Numa rua estreita, como era aquela parte do bazar, nunca vemos quem caminha na nossa direcção, até ao último instante, quando nos confrontamos com o estranho, sem alternativa senão olhá-lo nos olhos. Aconteceu assim: vi aquela mulher de repente, sem preparação, a emergir num oceano de gente. Vinha na direcção contrária à minha, vestida de verde (ou seria esverdeado, com tons de ocre pálido?) Era jovem, invulgarmente bela. Pareceu-me assim, de graça bondosa e pura, e tão suave como a mais transparente das águas tropicais. Desejei agarrá-la, reclamá-la para minha escrava, dizer-lhe que ela passara no momento errado, que transformara a sua vida; diria isso numa língua desconhecida que ela não poderia entender, pois compreenderia a emoção genuína.
Mas nada lhe disse. Apenas a olhei e ela sorriu. E, depois, passou por mim e desapareceu. Tentei fixar a sua imagem. Recriminei-me por não a ter perseguido, por não me desgraçar nos meandros daquela cidade estrangeira. E a lembrança dissipava-se um pouco de cada vez e eu lutava para a fixar, até que ficou apenas aquele sentimento avassalador que se perdera para sempre uma essência preciosa. Seria banal dizer que os olhos dela eram negros e o seu corpo uma formosura como nunca existira. Mas não me lembro se os olhos eram negros, se a cara era comprida e de que cor exacta era o sari e o véu que trazia a amparar-lhe o cabelo. Pormenores esquivos, que se misturam com os ventos contrários e todas as caras que observei nas minhas vidas, e os lugares que se misturam e os fios de tempo que se entrelaçam.

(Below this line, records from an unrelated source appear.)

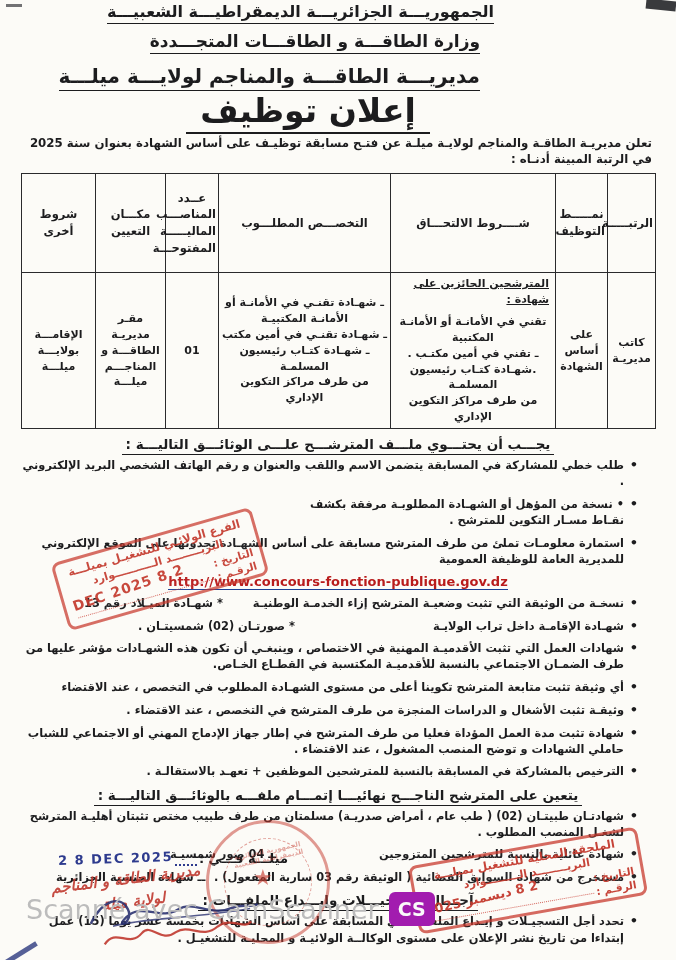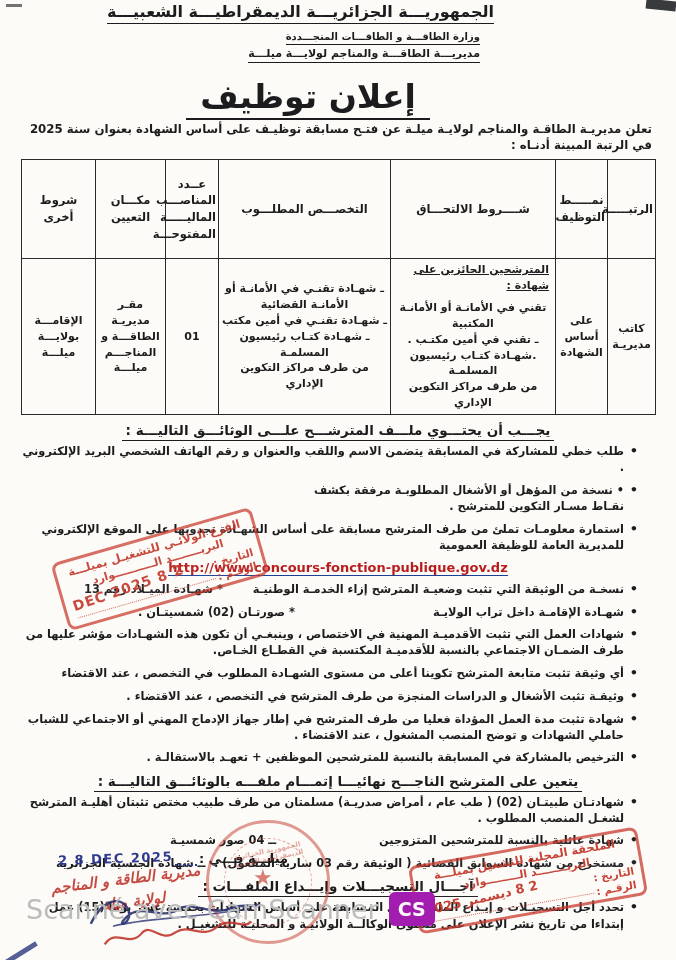--- a/index.html
+++ b/index.html
@@ -11,22 +11,22 @@
   
   .artifact{position:absolute;background:#16181c;}
   .art-tr{top:0;left:646px;width:30px;height:10px;transform:rotate(6deg);opacity:.85;}
   .art-tl{top:4px;left:6px;width:16px;height:3px;opacity:.6;}
   .art-bl{bottom:2px;left:-6px;width:46px;height:5px;transform:rotate(-32deg);background:#2c3a7e;opacity:.8;}
 
   
   .hdr{padding-top:2px;}
   .hdr div{font-weight:700;width:fit-content;border-bottom:1.6px solid #1c1c1e;padding-bottom:2px;}
   .hdr-1{font-size:16px;margin:0 182px 7px 0;}
-  .hdr-2{font-size:10px;margin:0 196px 2px 0;}
-  .hdr-3{font-size:11px;margin:0 196px 14px 0;}
+  .hdr-2{font-size:17px;margin:0 196px 10px 0;}
+  .hdr-3{font-size:20px;margin:0 196px 0 0;}
 
   .doc-title{
     text-align:center;font-size:33px;font-weight:700;letter-spacing:2px;
     margin:0 60px 2px 0;
   }
   .doc-title span{border-bottom:2.4px solid #1c1c1e;padding:0 14px 2px;}
   .intro{font-size:11.8px;font-weight:700;padding:4px 24px 3px;line-height:1.35;}
 
   
   table.grid{
@@ -161,39 +161,39 @@
       <td>كاتب مديريـة</td>
       <td>على أساس الشهادة</td>
       <td>
         <span class="cond-title">المترشحين الحائزين على شهادة :</span>
         <span class="cell-line">تقني في الأمانـة أو الأمانـة المكتبية</span>
         <span class="cell-line">ـ تقني في أمين مكتـب .</span>
         <span class="cell-line">.شهـادة كتـاب رئيسيون المسلمـة</span>
         <span class="cell-line">من طرف مراكز التكوين الإداري</span>
       </td>
       <td class="cell-lines-right">
-        <span class="cell-line">ـ شهـادة تقنـي في الأمانـة أو الأمانـة القضائية</span>
+        <span class="cell-line">ـ شهـادة تقنـي في الأمانـة أو الأمانـة المكتبيـة</span>
         <span class="cell-line">ـ شهـادة تقنـي في أمين مكتب</span>
         <span class="cell-line">ـ شهـادة كتـاب رئيسيون المسلمـة</span>
         <span class="cell-line">من طرف مراكز التكوين الإداري</span>
       </td>
       <td>01</td>
       <td>مقـر مديريـة الطاقـــة و المناجـــم ميلـــة</td>
       <td>الإقامـــة بولايـــة ميلـــة</td>
     </tr>
   </tbody>
     </table>
 
   <div class="sec-title">
     <span>يجـــب أن يحتـــوي ملـــف المترشـــح علـــى الوثائـــق التاليـــة :</span>
   </div>
   <ul class="blist">
     <li>طلب خطي للمشاركة في المسابقة يتضمن الاسم واللقب والعنوان و رقم الهاتف الشخصي البريد الإلكتروني .</li>
     <li class="dual">
-      <span class="left" style="white-space:normal;margin-left:6px;max-width:330px;">• نسخة من المؤهل أو الأشغال المطلوبـة مرفقة بكشف نقـاط مسـار التكوين للمترشح .</span>
+      <span class="left" style="white-space:normal;margin-left:6px;max-width:330px;">• نسخة من المؤهل أو الشهـادة المطلوبـة مرفقة بكشف نقـاط مسـار التكوين للمترشح .</span>
     </li>
     <li>استمارة معلومـات تملئ من طرف المترشح مسابقة على أساس الشهـادة تجدونها على الموقع الإلكتروني للمديرية العامة للوظيفة العمومية</li>
   </ul>
   <div class="url-line">
     <span>http://www.concours-fonction-publique.gov.dz</span>
   </div>
   <ul class="blist">
     <li class="dual">
       <span>نسخـة من الوثيقة التي تثبت وضعيـة المترشح إزاء الخدمـة الوطنيـة</span>
       <span class="left">* شهـادة الميـلاد رقم 13</span>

Desta memória breve ficaram fragmentos. Mas algures no tempo prossegue aquele momento eterno, numa vida paralela que se repete como a ondulação na praia. Apaixonei-me por uma mulher que vi num único instante, no bazar de Bijapur, e com quem cruzei o olhar como se cruzam espadas. Ou teria sido em Mascate que se deu esta pequena ilusão da fútil tragédia do existir? Ou num bazar do Cairo?